Clearance of description: The authors use the NAVSIM evaluation framework. The description is not clear on the exact setting (it is not mentioned that the NAVSIM framework is used) Would be good to make this clearer. Also since NuScenes planning is not a good benchmark to evaluate planning results (see W.1.1) the NAVSIM results would be actually the more trustworthy results. However the implementation of the model and training details are not sufficient. Some open questions: Is the architecture exactly the same as for the NuScenes results? On what data is it trained?
Efficiency: It is unclear where the numbers in Figure 6 b) are coming from. In my understanding PDM-closed is a rule-based system and therefore has 0h training time but is reported with 62h training time. Also TransFuser reports that they train for 24h on 1 GPU but it is reported as 28h. HE-Drive in comaprison is trained on 8 GPUs, so it would be good to compare GPU hours and not total hours. Also it would be good if the authors could report where the numbers for FPS and training time are coming from.
Missing comparisons: The actual state of-the art models are missing in Table 5. In the Hydra-MDP paper are better numbers reported than what is stated in Table 5. Also TransFuser has a better score in the official paper and leaderboard than what is stated here. Was there a reason for this?
Official Leaderboard: It would be good if the authors could submit there model to the official Leaderbaord and report official numbers.

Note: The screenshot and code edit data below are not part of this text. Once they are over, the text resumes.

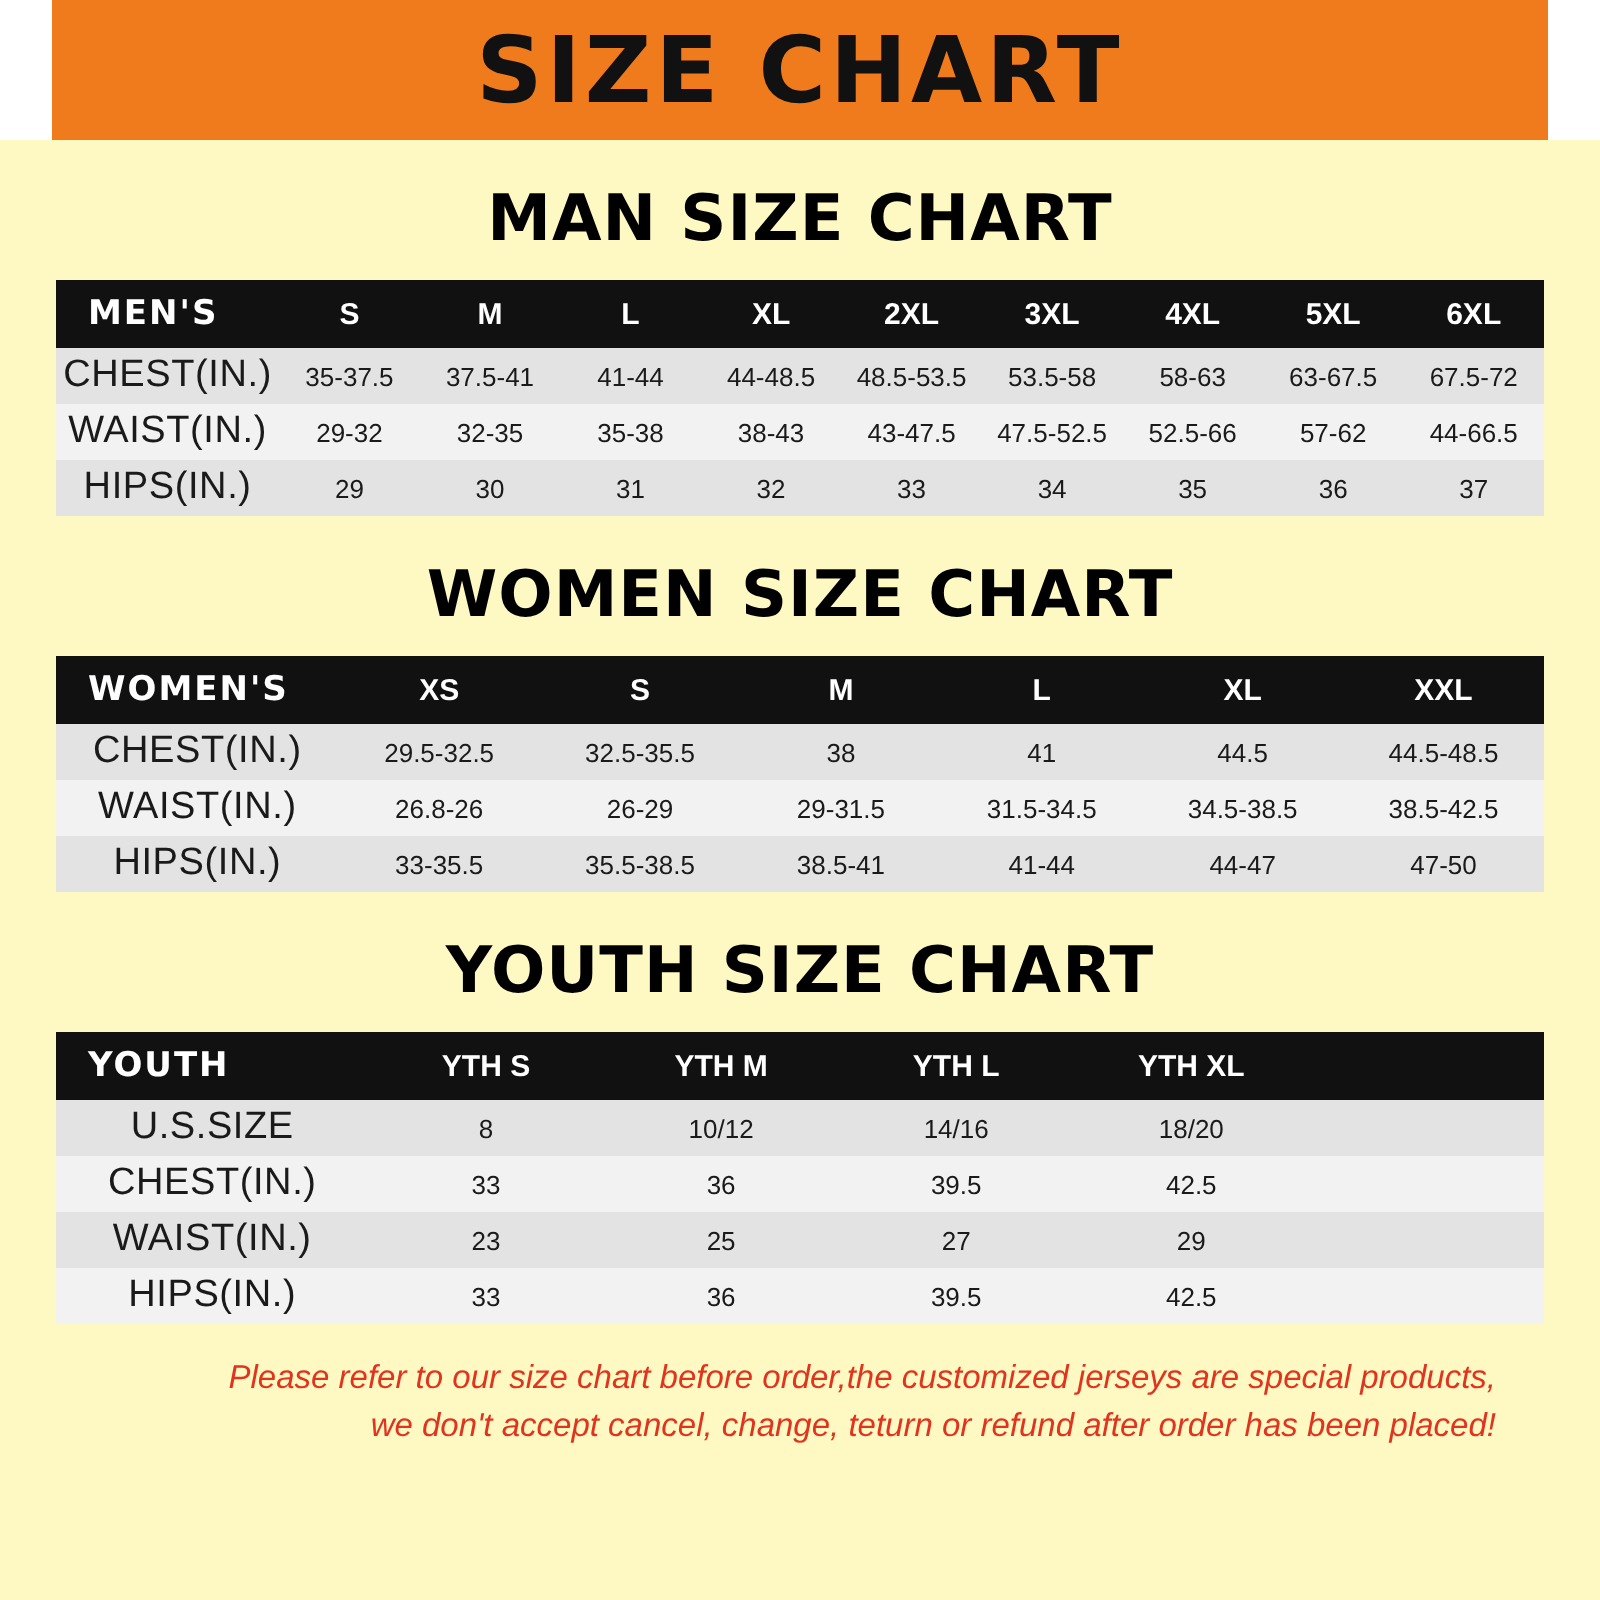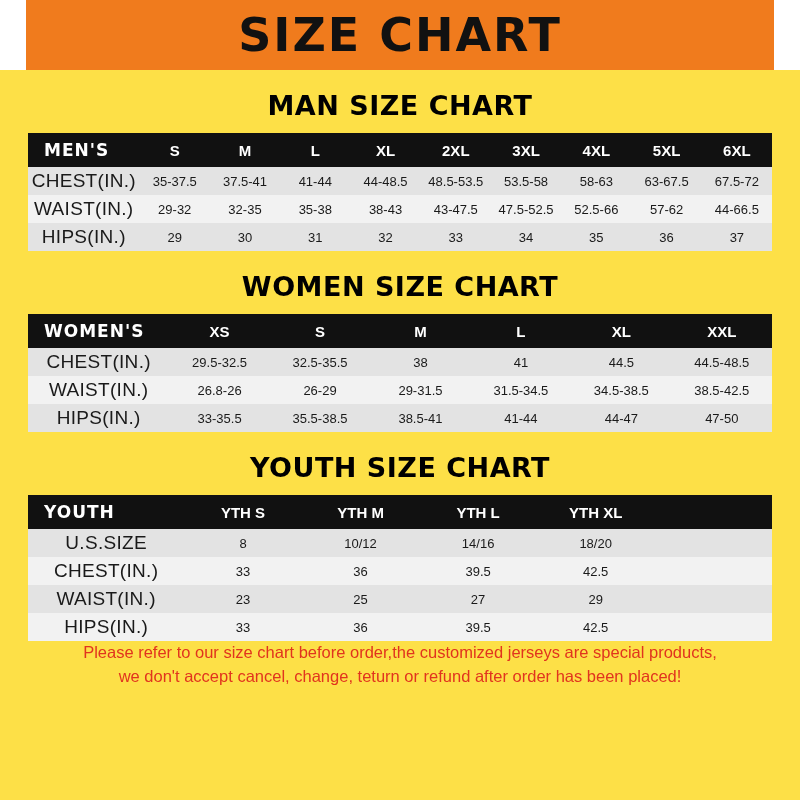"SIZE CHART" .page { background: #fde047 -> #fef9c3 }
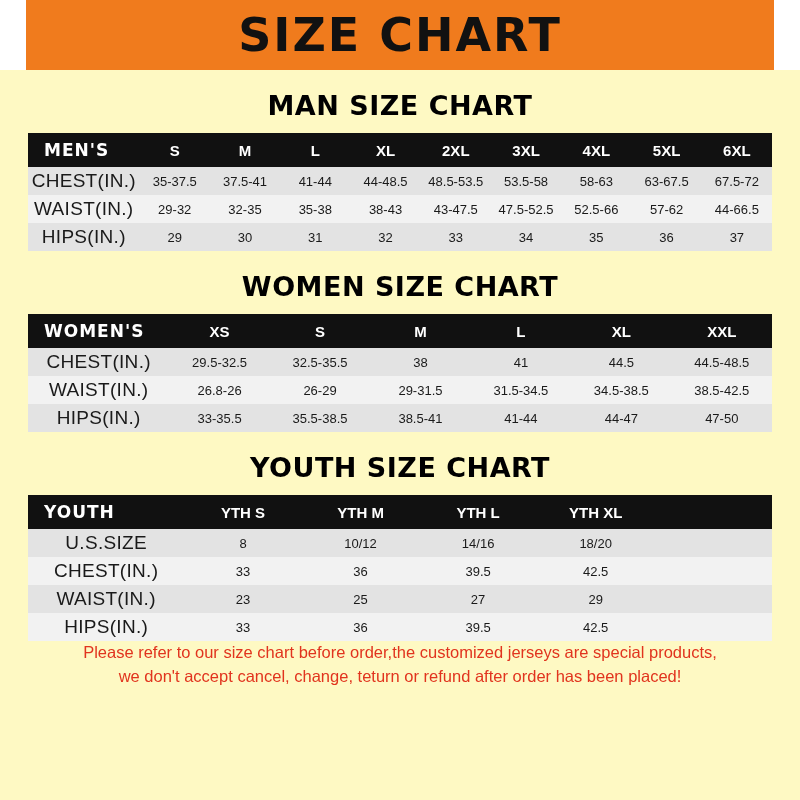"MAN SIZE CHART" .section-title { font-size: 27px -> 32px }
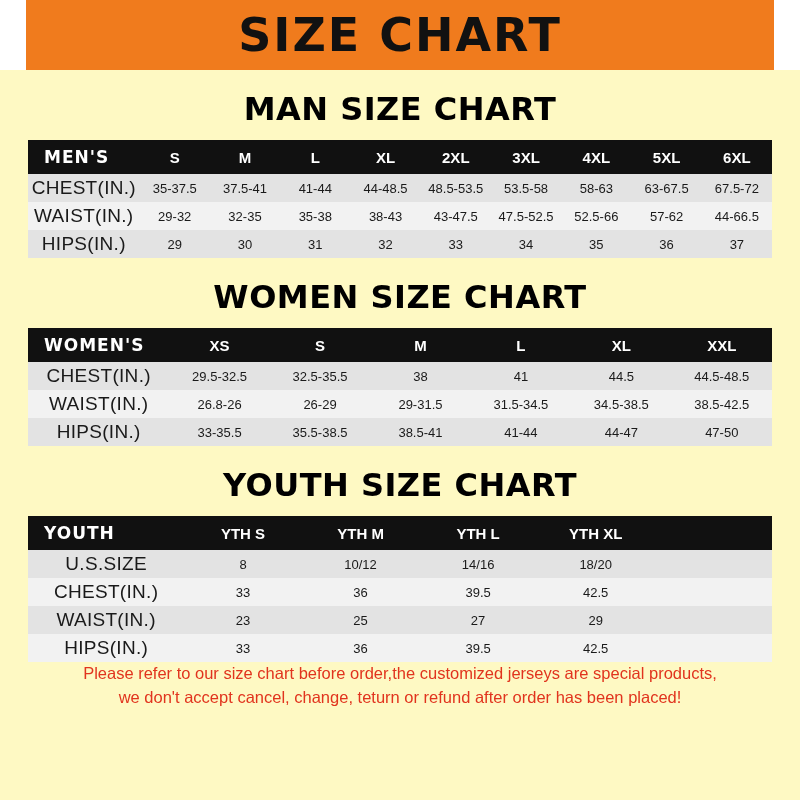"Please refer to our size" .footer-note { font-style: none -> italic; margin-top: none -> 16px; text-align: center -> right }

W.1.3 Smoothness and temporal consistency

Metric: Since the driving comfort metric is newly proposed by the authors it would be good to have qualitative example to showcase how well the metric aligns with human judgement. It is also hard to tell what score in the comfort metric would be an acceptable score by human judgement (i.e. for which score would a human in a car say that the behaviour is smooth enough?).
The authors state that it “reduce sharp side-to-side movements, sudden braking” (line 266) does this affect safety-critical scenarios where sudden braking (i.e., emergency brake) is necessary?
As this is one of the main motivations in the paper it would be good to have proper ablations on this. The authors claim that “such trajectory planners and scorers face the dilemma of generating temporally inconsistent and uncomfortable trajectories.” (line 036), and that hey can “generate accurate and temporally consistent trajectories.” (line 359). How much does the VLM improve the smoothness? Would be a post-processing of the other methods be enough to obtain good comfort performance (e.g. averaging previous predictions?)

W.1.4 Comparison with fixed scoring weights

I was wondering how much the fixed weights are tuned and how much performance gain can be achieved with a better tuned set of weights.

W.2. Related Work

Section 2.1 END-TO-END AUTONOMOUS DRIVING is missing some crucial papers for the closed-loop setting [TransFuser, InterFuser, etc.]
2.2 DIFFUSION MODELS FOR TRAJECTORY GENERATION: is also missing some crucial related work: [8,9, 10, 11]. Also would be nice to know how the method of this paper compares to the related works.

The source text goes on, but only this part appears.